January 15th, 2008 at 5:46 pm
genius
January 15th, 2008 at 9:32 pm
would be interested in seeing the non-winning entries too…
January 15th, 2008 at 10:10 pm
You can see some of the other renderings here:
http://special.newsroom.msu.edu/broadmuseum/competition/index.php?competition
January 15th, 2008 at 10:24 pm
I love it, It’s really Raelian.
January 16th, 2008 at 9:55 am
never give up,,
we like it,
she’s connector of the parallel world,
January 16th, 2008 at 11:48 am
some more or rather less fancy pictures, a long advertising text and no real explainations. seems like shit to me. thank you for the link mariah, maybe that helps a bit.
January 16th, 2008 at 12:31 pm
yahooo …!!! it looks almost like ol project… but the study was about studying architect & implying her style to architecture … got an A. .. hahah
January 16th, 2008 at 12:52 pm
Hadidn´t like it…!!!
January 16th, 2008 at 2:18 pm
Not so nice, eh?
It looks more like something Liebeskind wsould do. Pretty messy. Although Zaha’s stuff has a lot of merit, this looks, sadly, like a first year studio project…
January 16th, 2008 at 4:23 pm
The quote by Granholm is awful, this has nothing to do with Michigan’s economy, she’s an idiot.
I agree with Q, Zaha had her C or D team on this one.
January 16th, 2008 at 10:53 pm
Hmmm. No likey. It’s an art museum, so where are the shots of how this pleated shed will show the art? all the images focus on the folded skin… which will look soooo different from the shiny seamlessness illustrated in the glossy renderings when it’s built… like her other projects… D-
January 17th, 2008 at 2:44 pm
haha numstead,
what’s your take on this viz. UMMA holmes? it’s not even /bad/ zaha. it’s like she didn’t even pay attention. it’s a pity i think. i wish the university had decided on something that at least pretended to be meaningful.
January 17th, 2008 at 10:08 pm
What kind of art would look good in this train wreck? The building is screaming so loudly for attention that it would drowned out anything placed inside it. Ok, we get it, you’re super creative, now go draw something worth building.

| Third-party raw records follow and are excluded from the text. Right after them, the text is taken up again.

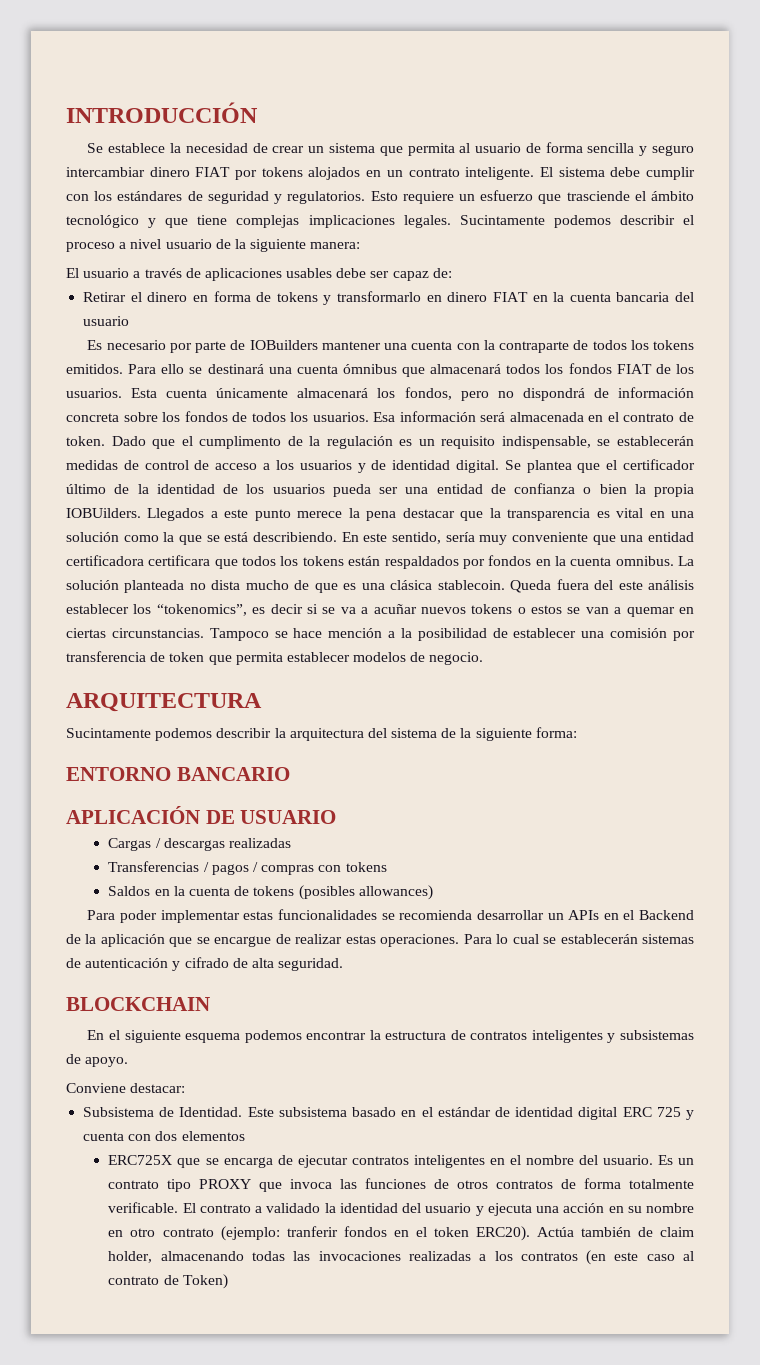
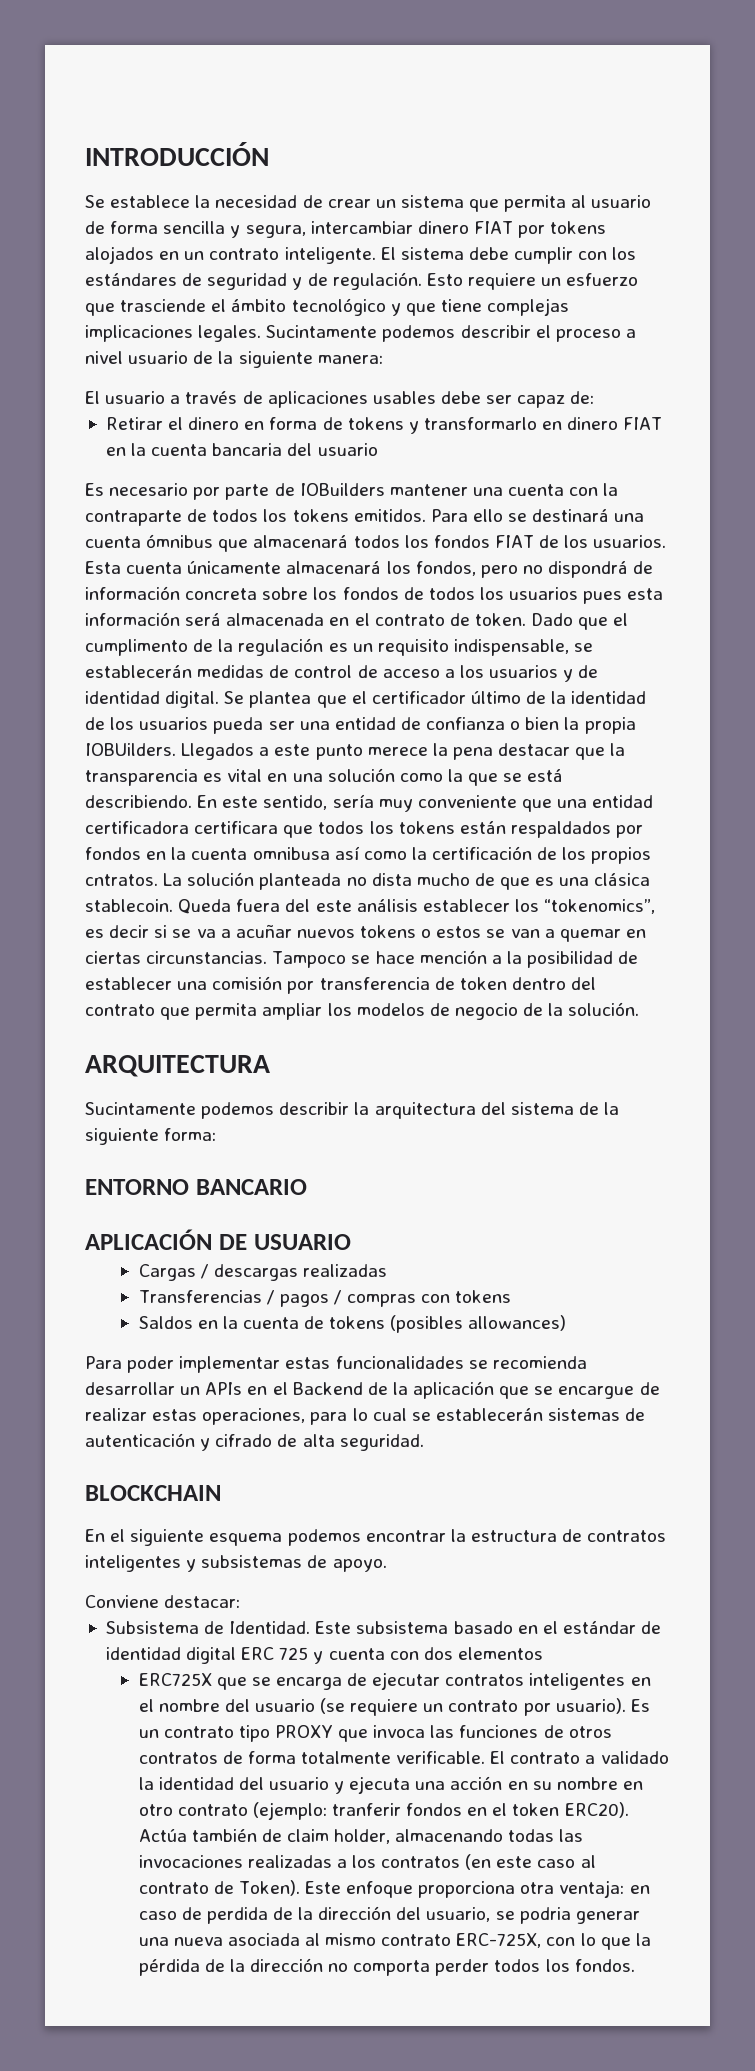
[652,145,694,156] seguro -> [245,225,306,238] segura,
[287,191,366,204] regulatorios. -> [307,272,422,290] de regulación.
[312,412,396,422] usuarios. Esa -> [509,587,664,604] usuarios pues esta
[615,556,674,566] omnibus. -> [252,846,652,864] [85,874,158,886] omnibusa así como la certificación de los propios cntratos.
[208,652,484,665] que permita establecer modelos de negocio. -> [511,977,597,990] [85,1002,640,1020] dentro del contrato que permita ampliar los modelos de negocio de la solución.
[380,934,492,947] operaciones. Para -> [202,1408,348,1425] operaciones, para
[602,1155,653,1165] usuario. -> [254,1698,626,1716] usuario (se requiere un contrato por usuario).
[182,1274,228,1289] Token) -> [238,1880,650,1898] [138,1906,640,1924] [138,1933,651,1950] [138,1958,635,1976] Token). Este enfoque proporciona otra ventaja: en caso de perdida de la dirección del usuario, se podria generar una nueva asociada al mismo contrato ERC-725X, con lo que la pérdida de la dirección no comporta perder todos los fondos.

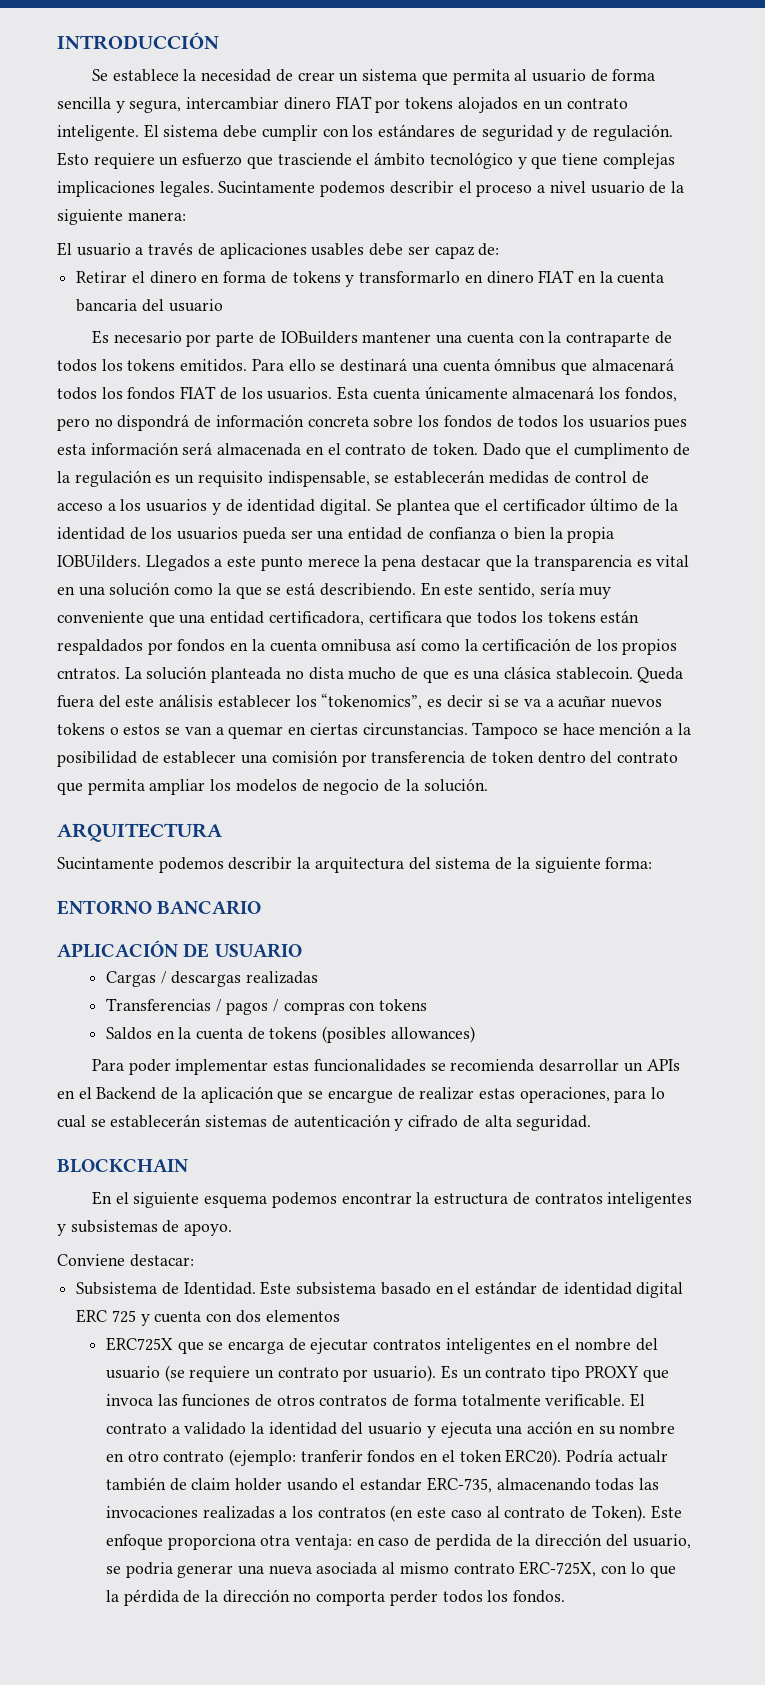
[85,821,189,834] certificadora -> [268,611,364,626] certificadora,
[138,1829,187,1842] Actúa -> [566,1449,668,1463] Podría actualr
[334,1829,391,1844] holder, -> [234,1477,492,1493] holder usando el estandar ERC-735,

January 18th, 2008 at 6:07 am
Thanks Mariayh.. i saw morphosis scheme before.. i thought its the winner.. can’t believe they chose that (….) scheme..
January 19th, 2008 at 10:43 pm
Agree with Bibo, the morphosis should have won.
i think zaha is becoming a wallmart…okay a with bit more class
March 23rd, 2008 at 11:18 pm
messy, unresolved, an intern farted and they rendered it!
May 21st, 2008 at 9:30 pm
Yeah, Zaha’s comment about the design sounds like a load of crap. The renderings are pretty awful and the building doesn’t appear to relate in any way to its surroundings. It’s a shame when starchitects think they can just plop some half thought out sculpural mass and think it speaks for itself.
“Cool” materials and intricate patterning does not make good architecture.
The renderings are horrendous.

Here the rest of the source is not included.